The Texas Association of Broadcasters opposes the FCC’s proposed localism rules. Why not? Everybody else does.
Two years ago this December the Federal Communications Commission proposed a quartet of new regulations to nudge radio stations to provide more local news, music, and public affairs programming.
These included rules requiring a certain amount of local programming from each station, requiring licensees to staff their stations with an actual human being 24/7, mandating that license owners set up local station advisory boards, and a requirement that a signals’ main studio be situated in its signal area.
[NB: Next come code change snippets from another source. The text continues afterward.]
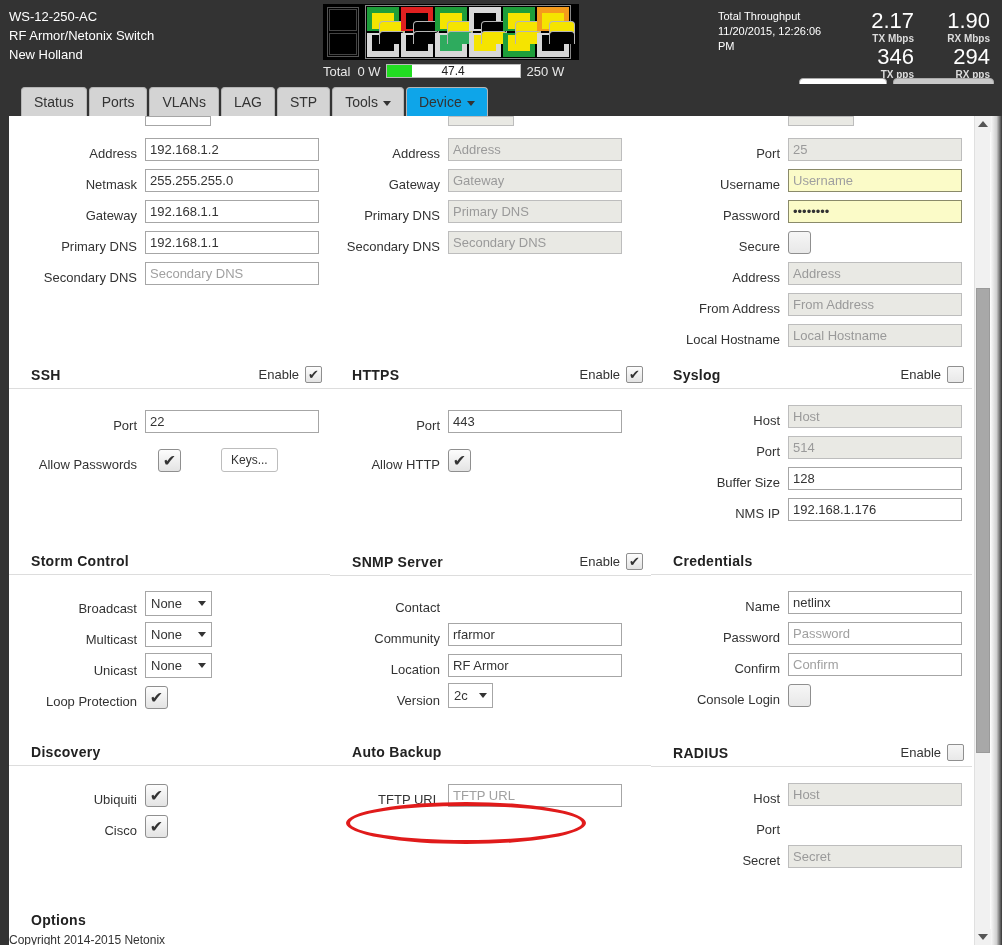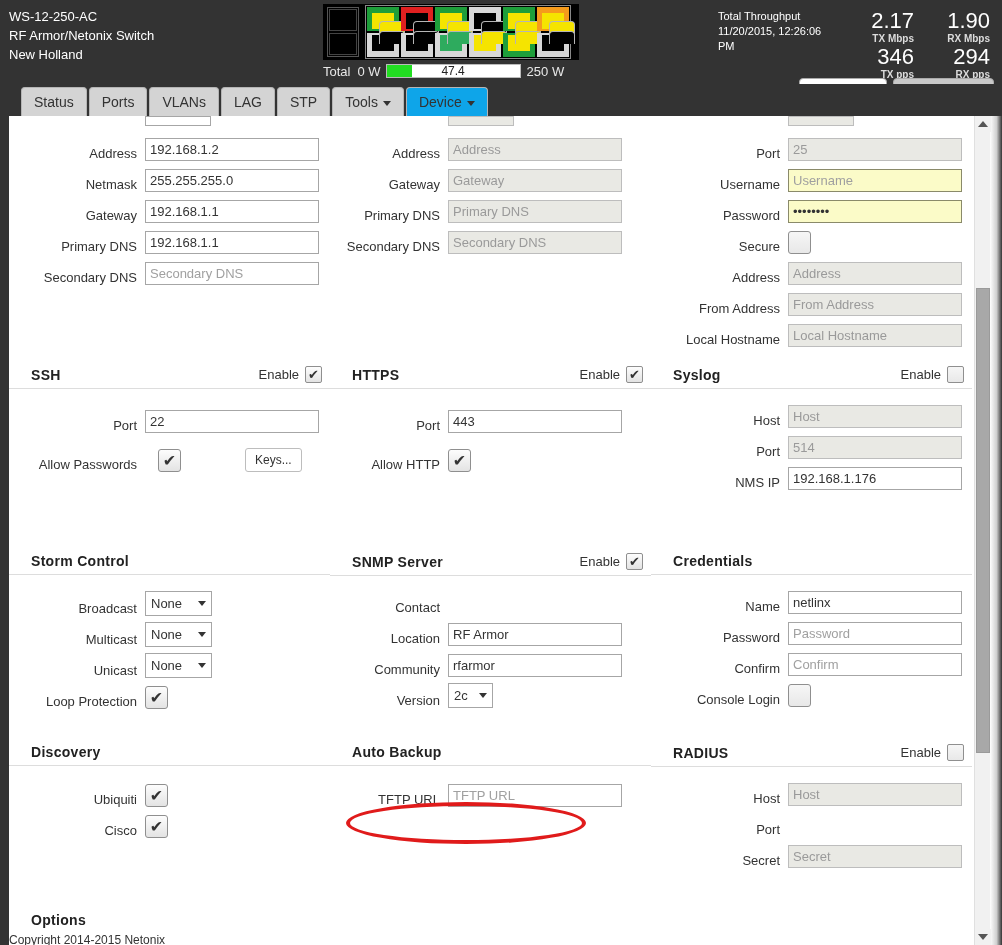--- a/index.html
+++ b/index.html
@@ -449,7 +449,7 @@
           <span class="cbox big" style="margin-left:13px;">
               <span class="chk">✔</span>
             </span>
-          <span class="smallbtn" style="margin-left:64px;">Keys...</span>
+          <span class="smallbtn" style="margin-left:40px;">Keys...</span>
         </div>
       </div>
 

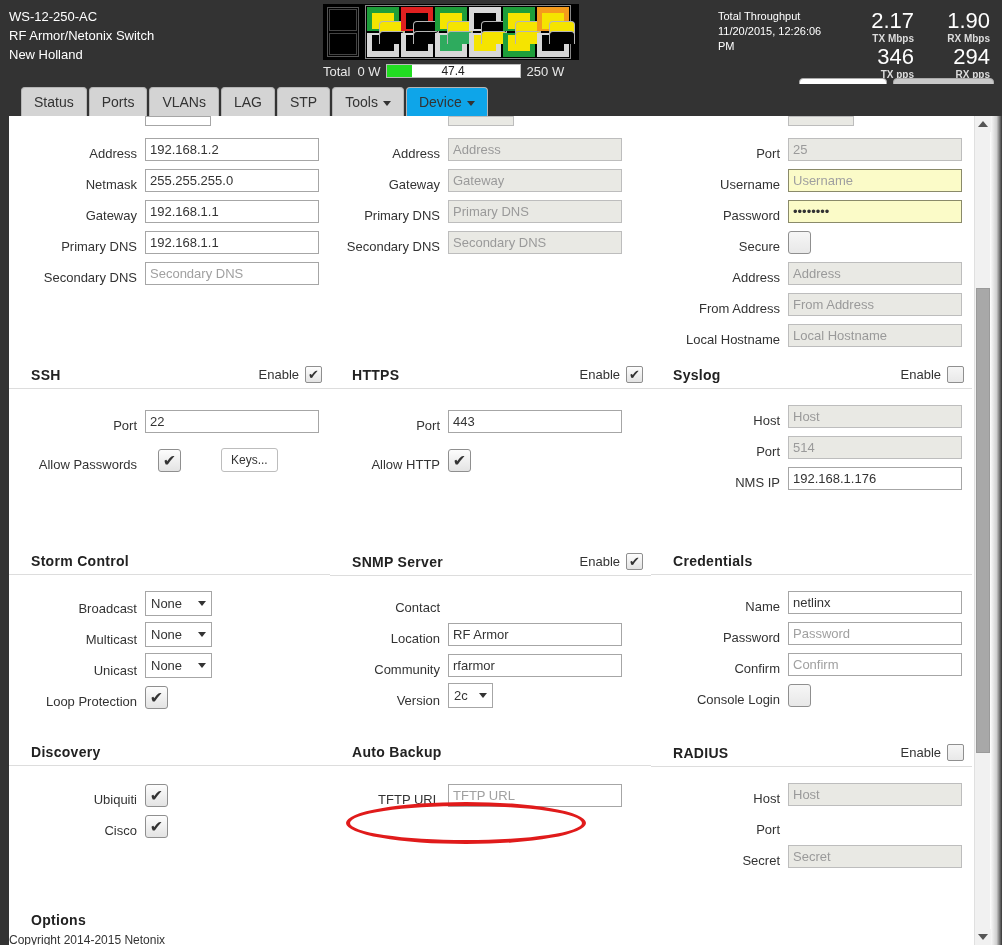--- a/index.html
+++ b/index.html
@@ -654,6 +654,10 @@
               <span class="finput disabled" style="width: 174px;">514</span>
             </div>
             <div class="frow">
+              <span class="flabel" style="width: 137px;">Buffer Size</span>
+              <span class="finput" style="width: 174px;">128</span>
+            </div>
+            <div class="frow">
               <span class="flabel" style="width: 137px;">NMS IP</span>
               <span class="finput" style="width: 174px;">192.168.1.176</span>
             </div>

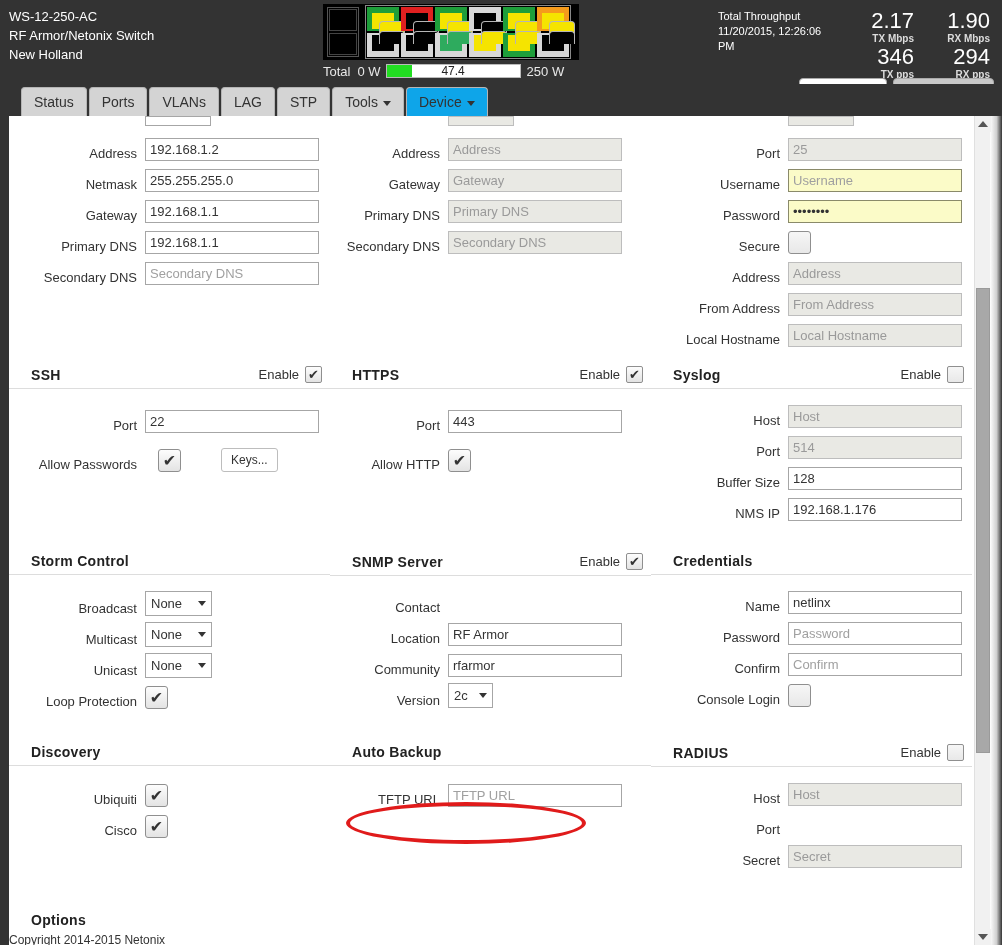--- a/index.html
+++ b/index.html
@@ -574,12 +574,12 @@
               <span class="flabel" style="width: 118px;">Contact</span>
             </div>
             <div class="frow">
+              <span class="flabel" style="width: 118px;">Community</span>
+              <span class="finput" style="width: 174px;">rfarmor</span>
+            </div>
+            <div class="frow">
               <span class="flabel" style="width: 118px;">Location</span>
               <span class="finput" style="width: 174px;">RF Armor</span>
-            </div>
-            <div class="frow">
-              <span class="flabel" style="width: 118px;">Community</span>
-              <span class="finput" style="width: 174px;">rfarmor</span>
             </div>
           </div>
         <div class="frow">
Since then these proposals have received nothing but cat calls and boos. The public interest groups that clamored for them in the first half of this decade rarely come to their defense. Instead, just about every regional or national broadcast association writes to the FCC denouncing them on a semi-regular basis. The religious groups say the local board rule will drive their stations in the hands of heathens, atheists, and Family Guy fans. The Fox TV lovers say it’s all a plot to bring back the Fairness Doctrine. Even advocates for minorities question the proposals, among them Majority Whip James Clyburn (D-SC), father of now FCC Commissioner Mignon Clyburn.
So no surprise Texas wants them nixed too. Here’s the what the association told the FCC this month:
“The proposed 24/7 staffing requirement would force some small 24-hour AM radio stations to sign off at night, eliminating highly valued programming and local emergency information updates to listeners because of increased costs. In such cases, stations are currently able to provide automated programming and insert live, local information or updates of significant community interest as local needs dictate.”
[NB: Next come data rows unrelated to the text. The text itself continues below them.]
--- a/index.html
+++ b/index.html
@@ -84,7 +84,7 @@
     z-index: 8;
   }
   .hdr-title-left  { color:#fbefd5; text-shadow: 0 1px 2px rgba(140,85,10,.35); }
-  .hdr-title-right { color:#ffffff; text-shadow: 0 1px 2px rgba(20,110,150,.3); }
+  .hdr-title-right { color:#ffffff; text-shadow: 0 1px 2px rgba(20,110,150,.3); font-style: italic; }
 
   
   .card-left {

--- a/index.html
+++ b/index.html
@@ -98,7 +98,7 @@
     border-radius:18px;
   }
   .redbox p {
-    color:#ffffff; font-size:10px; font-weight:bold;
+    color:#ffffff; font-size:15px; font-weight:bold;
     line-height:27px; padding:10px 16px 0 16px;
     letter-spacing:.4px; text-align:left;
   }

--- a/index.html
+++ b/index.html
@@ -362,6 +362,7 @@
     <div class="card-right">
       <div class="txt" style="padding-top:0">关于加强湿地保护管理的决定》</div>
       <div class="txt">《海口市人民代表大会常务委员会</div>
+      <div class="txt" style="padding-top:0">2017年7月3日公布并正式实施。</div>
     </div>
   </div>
Ok. Help me out here. How would “increased costs” force stations to sign off at night if most of the programming they’re providing is already automated? I can see where’s there’s a price tag to 24/7, but how does that force a station that mostly depends on canned programming to shut down? And if the station is providing those “live, local information . . . updates” at night, they’re probably fulfilling the 24/7 rule already. So what’s the problem here?
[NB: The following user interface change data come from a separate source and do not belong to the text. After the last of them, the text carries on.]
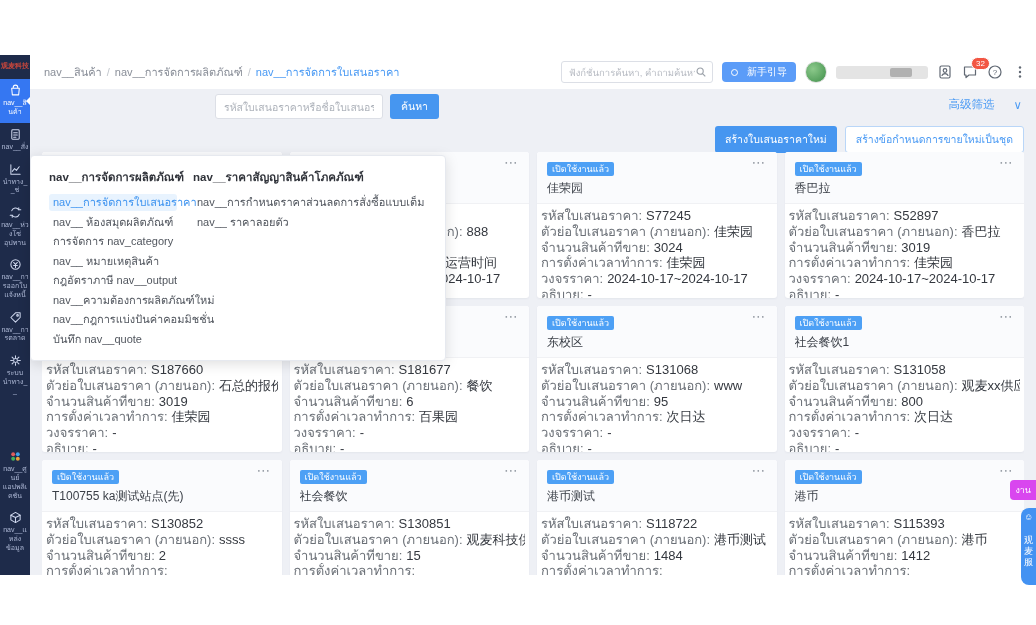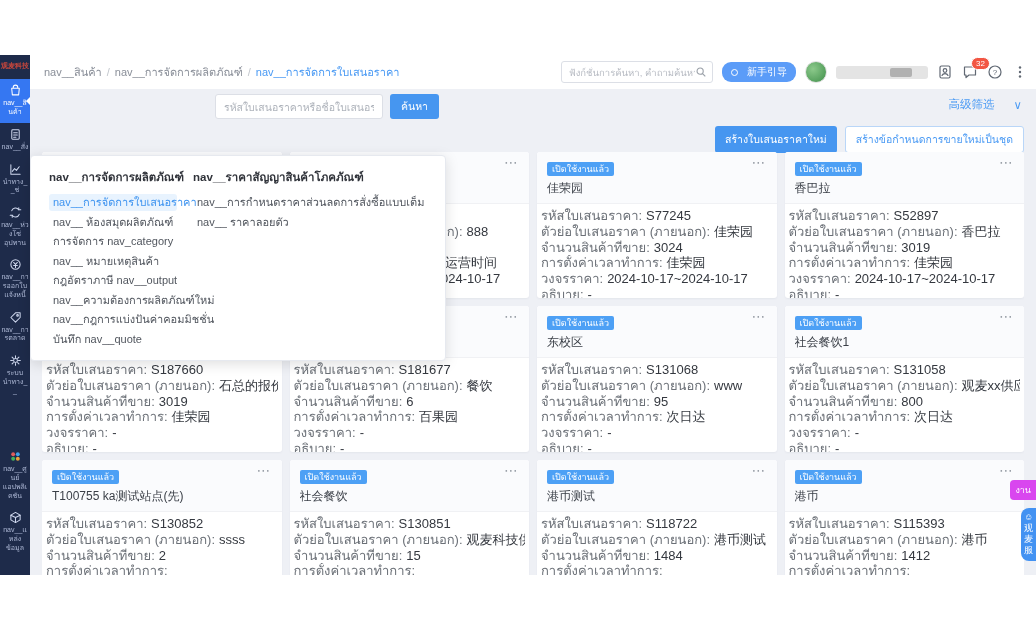--- a/index.html
+++ b/index.html
@@ -30,7 +30,7 @@
   .global-search input { border:0; outline:0; flex:1; min-width:0; font-size:9.5px; color:#333; background:transparent; }
   .global-search input::placeholder { color:#b6bac2; }
   .global-search svg { width:12px; height:12px; fill:none; stroke:#9aa0a8; stroke-width:1.3; }
-  .guide-pill { background:#5b9cf8; color:#fff; font-size:10px; border-radius:9px; padding:3px 9px; display:flex; align-items:center; gap:9px; border:0; cursor:pointer; white-space:nowrap; }
+  .guide-pill { background:#5b9cf8; color:#fff; font-size:10px; border-radius:4px; padding:3px 9px; display:flex; align-items:center; gap:9px; border:0; cursor:pointer; white-space:nowrap; }
   .guide-dot { width:7px; height:7px; border:1.2px solid #fff; border-radius:50%; display:inline-block; }
   .avatar { width:22px; height:22px; border-radius:50%; background:radial-gradient(circle at 35% 35%, #8cc98b, #3f8f4a); border:1px solid #e2e2e2; }
   .name-blob { width:92px; height:13px; background:#e4e4e4; border-radius:3px; position:relative; }

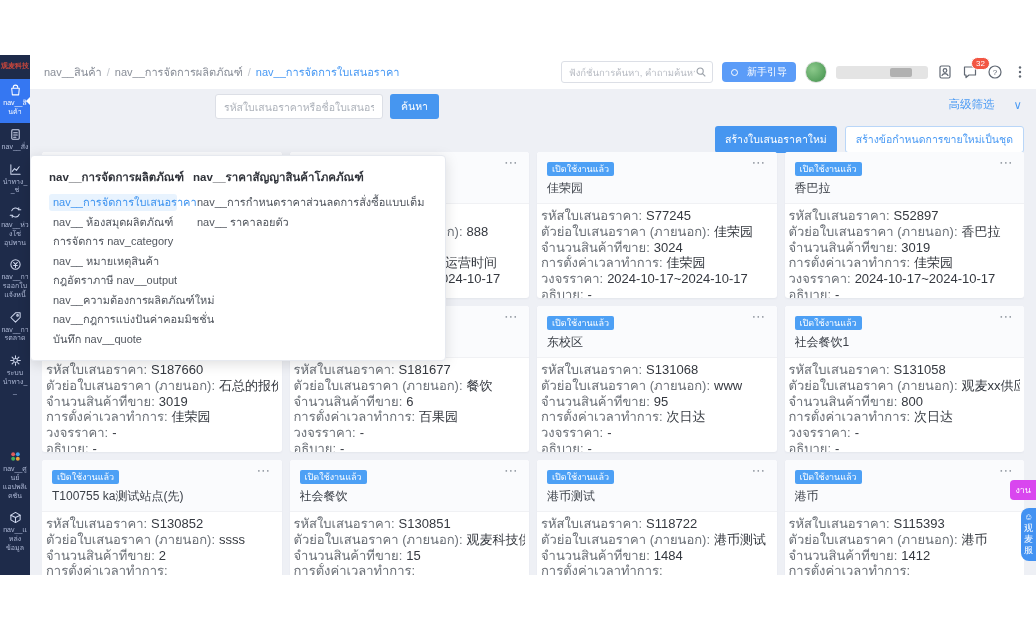--- a/index.html
+++ b/index.html
@@ -70,7 +70,7 @@
   
   .task-tab { position:absolute; right:0; top:480px; background:#d946ef; color:#fff; font-size:9px; padding:3px 5px; border-radius:4px 0 0 4px; z-index:40; cursor:pointer; }
   .service-float { position:absolute; right:0; top:508px; width:15px; background:#4392f2; color:#fff; border-radius:8px 0 0 8px; padding:4px 0 5px; text-align:center; font-size:9px; line-height:11px; z-index:40; cursor:pointer; }
-  .v-text { display:block; width:11px; margin:0 auto; word-break:break-all; line-height:11px; }
+  .v-text { display:block; width:11px; margin:12px auto; word-break:break-all; line-height:11px; }
 </style>
 </head>
 <body>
Another point Texas makes:
“The proposed requirement that each station have a studio within the community of license would require a group of licensees that serve multiple communities to incur significant additional costs at the risk of diverting money from local programming or forcing some stations to go “dark.” In many instances, licensees to multiple small, contiguous communities have concentrated administrative and studio operations in one location, achieving significant fiscal efficiencies that allow members of all the communities to benefit from a robust station operation. Such efficiencies would be lost under this proposal and reduce highly valued service to some of those communities.”
This appears to me to be a long winded way of saying ‘we can’t do this because we’ve centralized our licenses to the point where, well, we just can’t do it.’ Which is, of course, the problem that the FCC is trying to address with its proposed rules.
Ok. Fine. The nation’s commercial radio stations can’t afford to structure themselves to effectively serve their local communities. So the question for the FCC is who can? And how do we get them the spectrum they need to do the job?